▶ [Exercise brief] Look through the data below for the line with "(LRM + ISOMER)", and transcribe it exactly together with each line after it up to and including the line with "(com avisos claros)". Give nothing else.

▶ [Supplied information]
....................

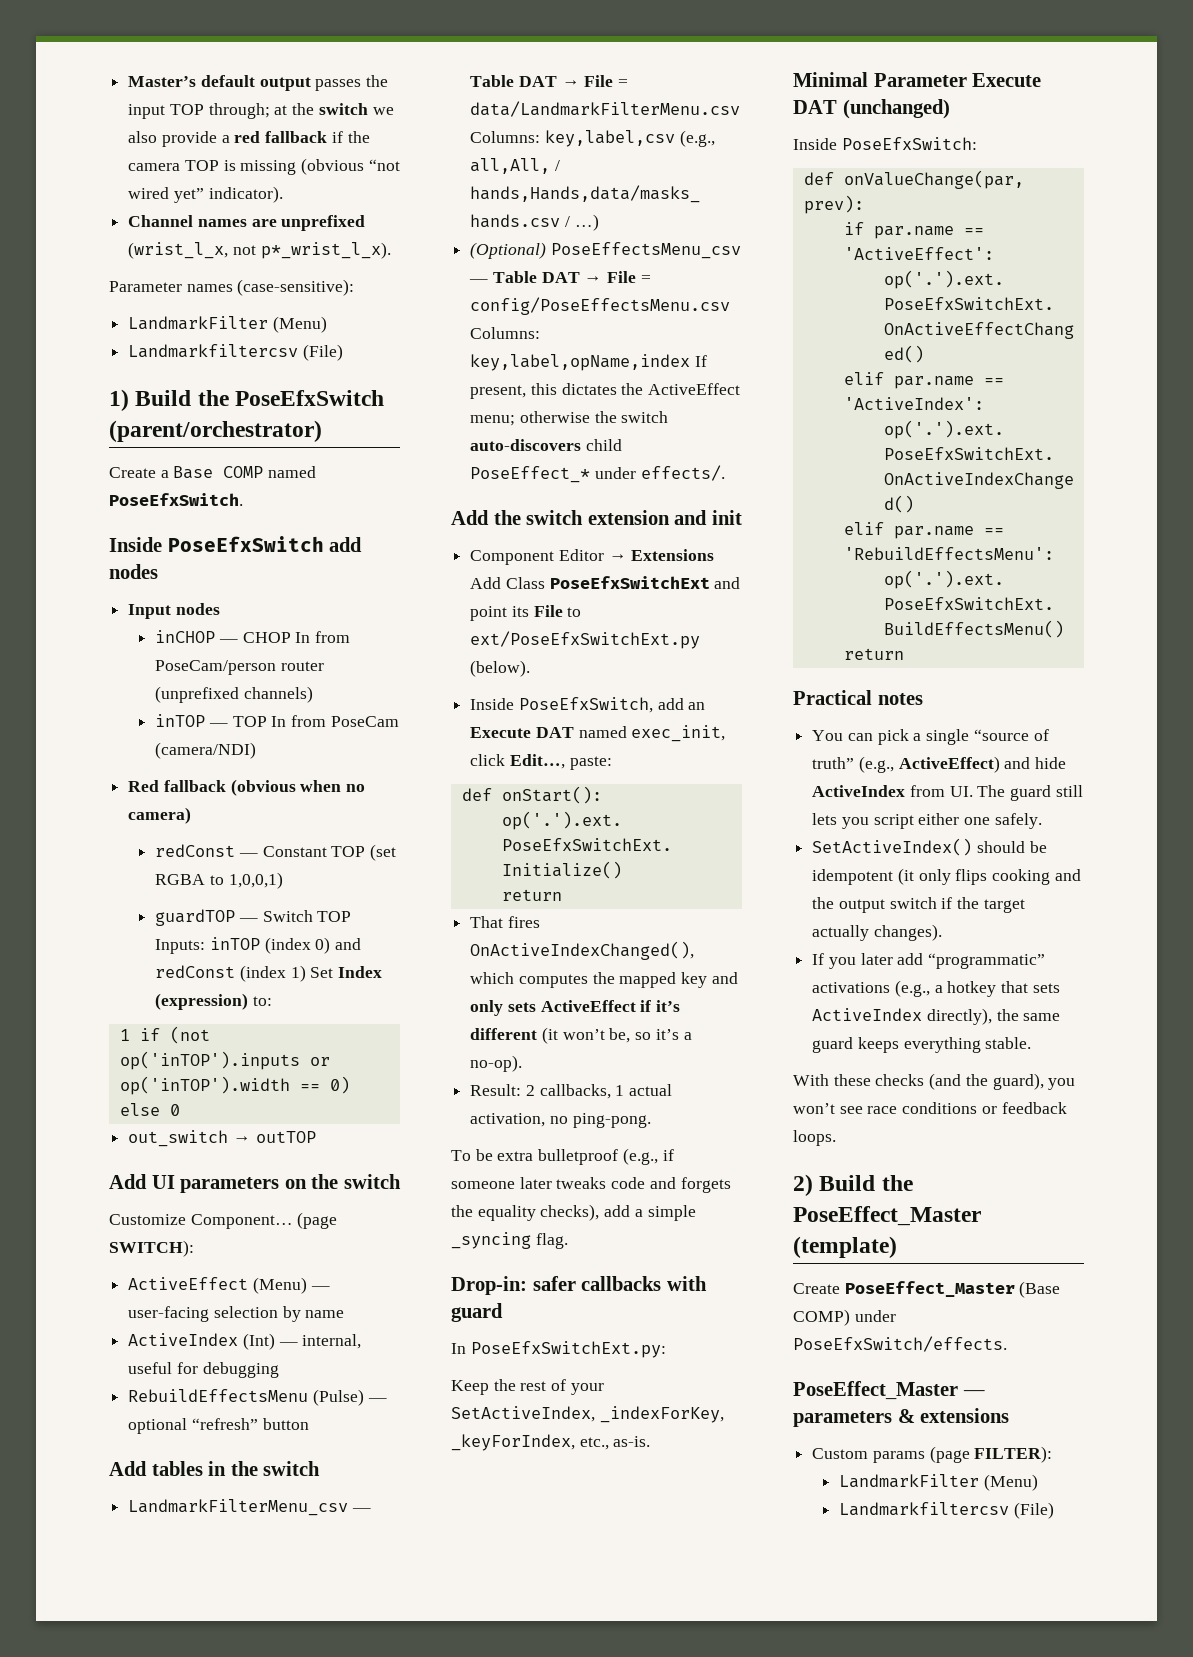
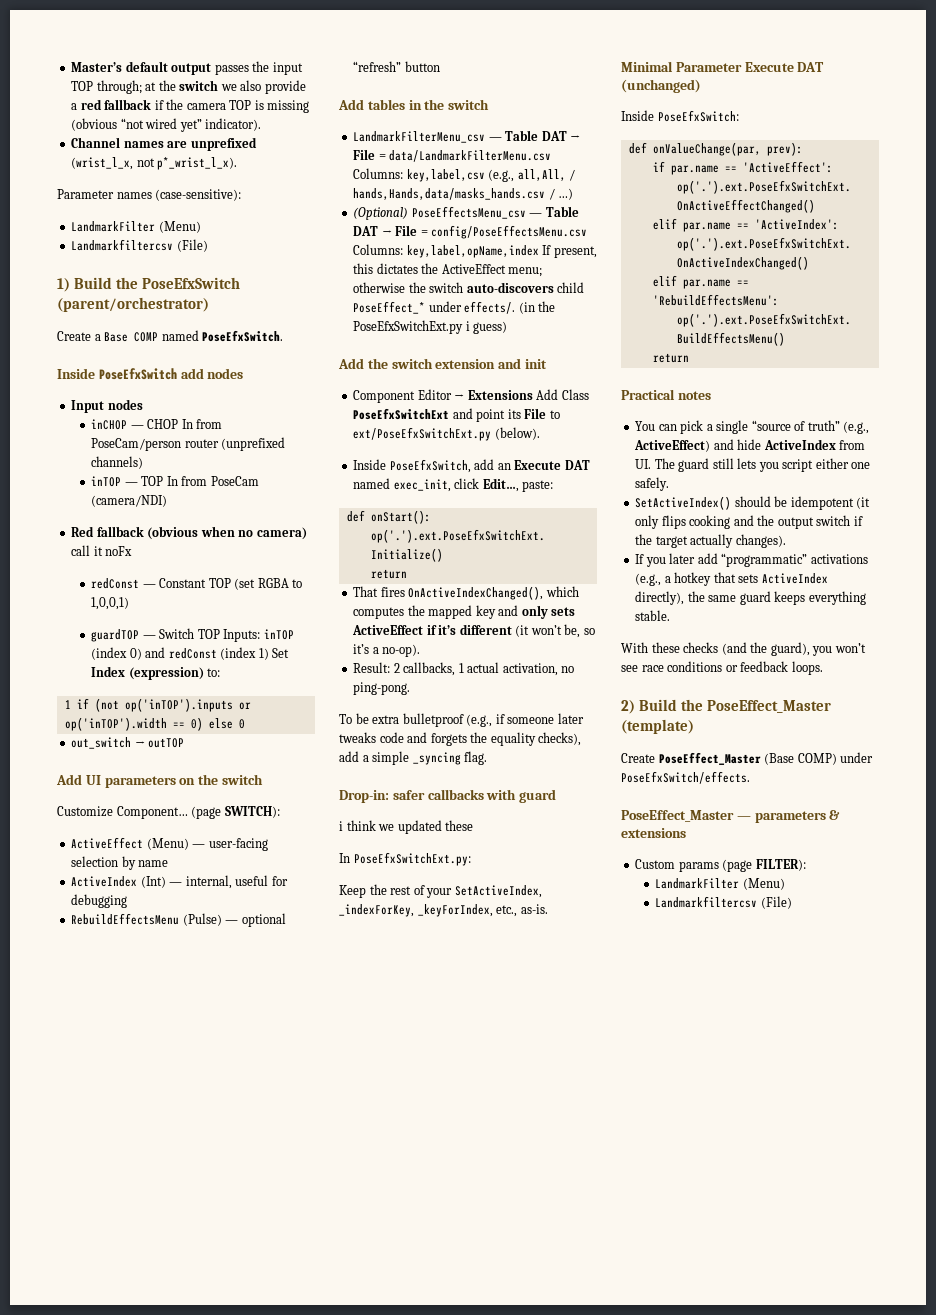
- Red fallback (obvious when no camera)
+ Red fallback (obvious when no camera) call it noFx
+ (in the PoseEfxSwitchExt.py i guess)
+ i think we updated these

....................

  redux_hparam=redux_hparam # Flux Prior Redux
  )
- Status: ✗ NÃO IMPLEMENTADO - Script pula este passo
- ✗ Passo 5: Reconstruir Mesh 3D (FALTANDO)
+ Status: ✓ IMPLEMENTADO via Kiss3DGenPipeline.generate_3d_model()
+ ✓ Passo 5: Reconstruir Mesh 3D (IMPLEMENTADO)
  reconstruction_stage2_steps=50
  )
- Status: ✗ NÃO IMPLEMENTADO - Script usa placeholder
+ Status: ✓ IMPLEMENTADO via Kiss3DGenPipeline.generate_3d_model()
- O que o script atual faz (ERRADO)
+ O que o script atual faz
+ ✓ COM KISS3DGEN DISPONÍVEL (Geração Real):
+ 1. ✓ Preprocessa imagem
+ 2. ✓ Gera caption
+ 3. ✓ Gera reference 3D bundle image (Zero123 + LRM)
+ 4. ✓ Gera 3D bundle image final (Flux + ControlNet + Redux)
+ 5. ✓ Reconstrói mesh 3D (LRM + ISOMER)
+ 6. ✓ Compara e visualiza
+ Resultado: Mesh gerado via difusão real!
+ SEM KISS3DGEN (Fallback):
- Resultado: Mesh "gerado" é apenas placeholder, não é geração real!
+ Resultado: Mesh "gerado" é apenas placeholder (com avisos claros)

....................

▶ [Output for this exercise]
+ 5. ✓ Reconstrói mesh 3D (LRM + ISOMER)
+ 6. ✓ Compara e visualiza
+ Resultado: Mesh gerado via difusão real!
+ SEM KISS3DGEN (Fallback):
- Resultado: Mesh "gerado" é apenas placeholder, não é geração real!
+ Resultado: Mesh "gerado" é apenas placeholder (com avisos claros)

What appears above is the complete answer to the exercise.